当店では、替鞘も取り扱いをしていますので、濃い口にひびの入ったようなお刀もよく見せていただきます。

あまり極端に鯉口がすり減ってもう割れるのを待つだけで、補修するにもあまりにもひどすぎる場合には、そのまま替鞘を作らせていただいていますが、そこまでは至らない様に、鞘を長く使うため、濃い口を占めるのはごく簡単な作業なので、一応紹介したいと思います。

必要なものは、経木、もしくは、それに代わる木の破片(ナイフで竹の割り箸などを削って作るのも問題ないと思います。

そして木工用ボンド。はさみ。基本的には必要なものはこれだけです。

経木を3センチ程度の長さに切り幅は濃い口の刃の当たる部分の幅に合わせて切ります。

次に、木工用ボンドをたっぷりとつけて、それを濃い口の端のほうに貼り付けるだけです。

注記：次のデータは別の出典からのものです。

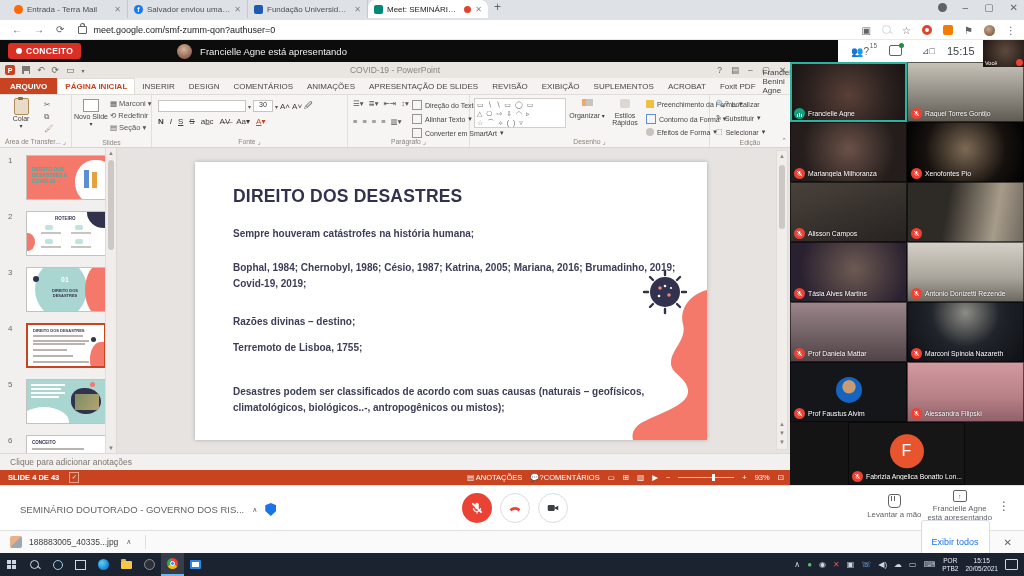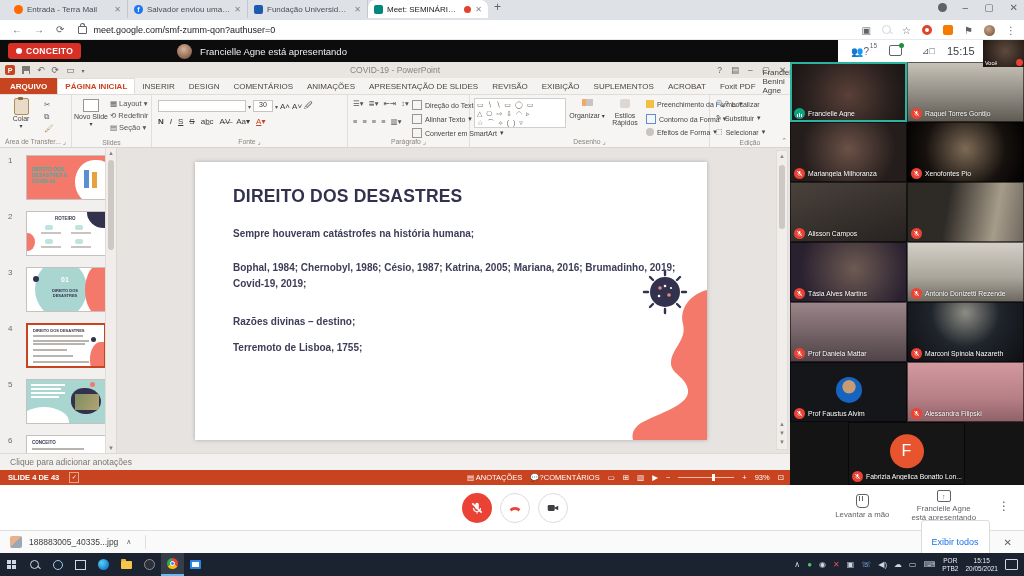"Layout" span { text: Layout -> Marconi }
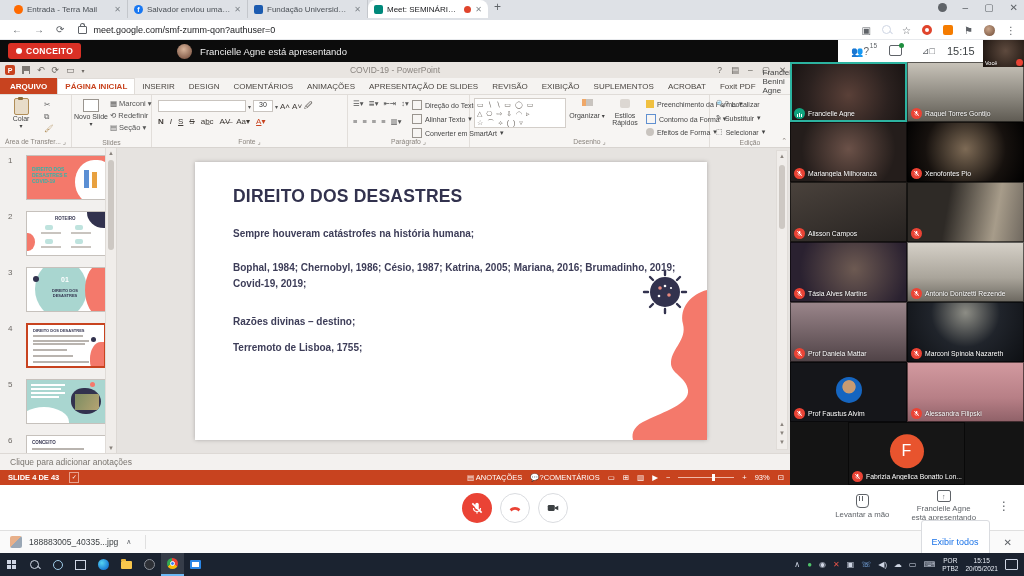"Desastres podem ser classificados de" div.sl-p { html: none -> <div>Desastres podem ser classificados de acordo com suas causas (naturais – geofísicos, climatológicos, biológicos..-, antropogênicos ou mistos);</div> }
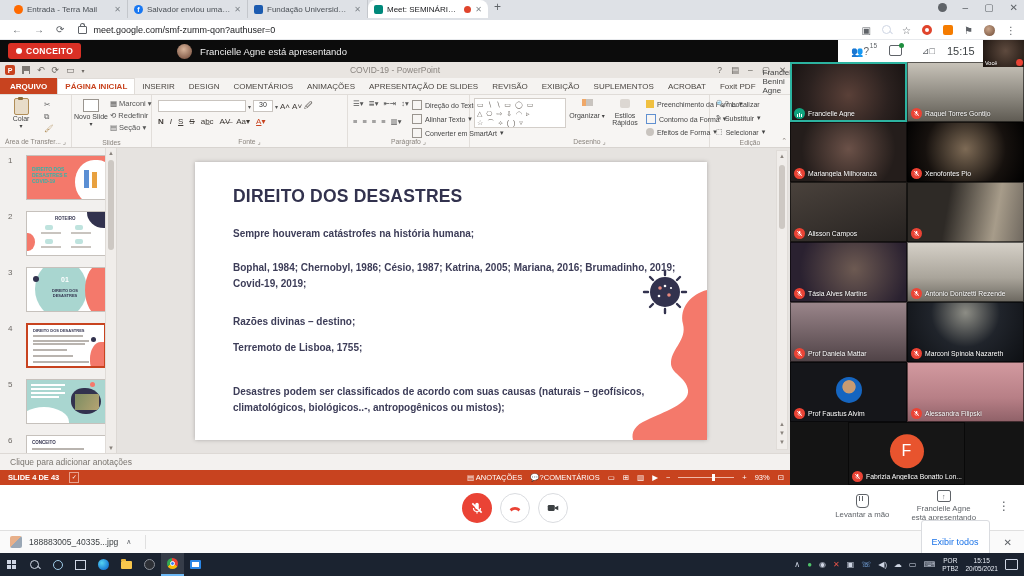"SEMINÁRIO DOUTORADO - GOVERNO DOS" div.abs { html: none -> <div> <div> <span>SEMINÁRIO DOUTORADO - GOVERNO DOS RIS...</span> <span>∧</span> <span></span> </div> </div> }
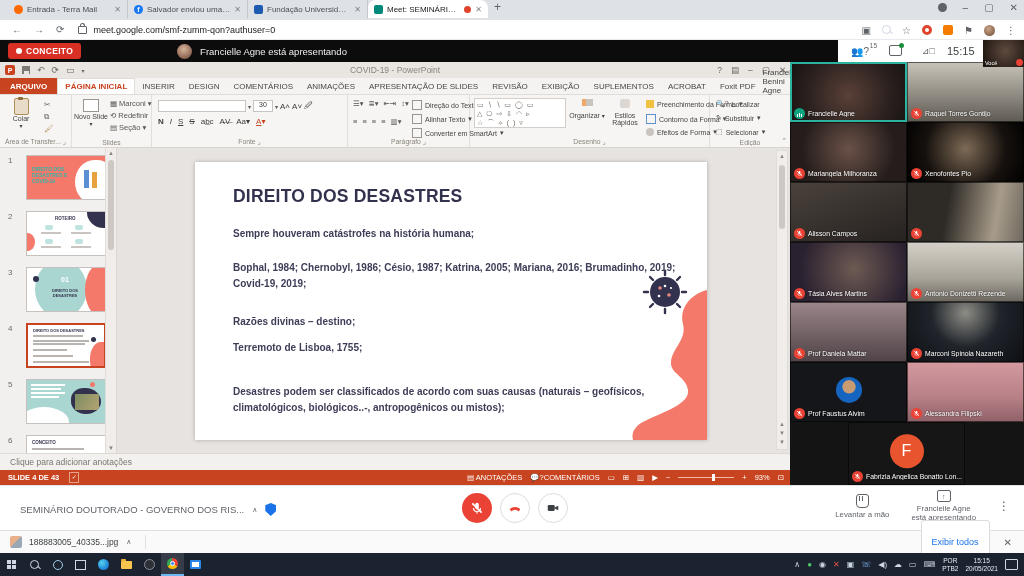"Levantar a mão" .mbright { gap: 22px -> 6px }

この時に、割り箸か何か鞘の内側に入るものでしっかりと押さえつけて、そのまま1時間も放置すれば(当然接着面を下にして乾かしてください)それで完成です。

ものの5分程度でできる作業です。

そして、緩んだら、この作業を繰り返していれば、安物の替鞘や居合刀の鞘を流用しても、かなり長期間使用ができます。

こんな簡単なものは、ご承知の方も多いとは思うのですが、抜き付に慣れないうちは、どうしても鯉口を少しずつ切っていってしまうことが多いです。

そして、鯉口を切るのが一定を超えると、いきなり「バキッ」と鞘が割れてしまうことがあります。

そうすると、指を落としかねない大きな怪我につながります。

また、濃い口が緩んでいると、何かの拍子に下を向いたときに刀が鞘から飛び出してそれを止めようとして、一瞬刀を握ってしまって、これも指を落としかねない大きな怪我になることがあります。

なので、濃い口については、ややきつくて刀身が完全に収まりきらない位でもいいと思っています。

稽古する内にすり減りますから。

ただ、ちょっとした補修で安全に稽古出来、鞘も長持ちするのですから、まめにチェックして、補修してください。

 

 

 

 

 

 

 

こんな感じです。すぐ終わりますよ。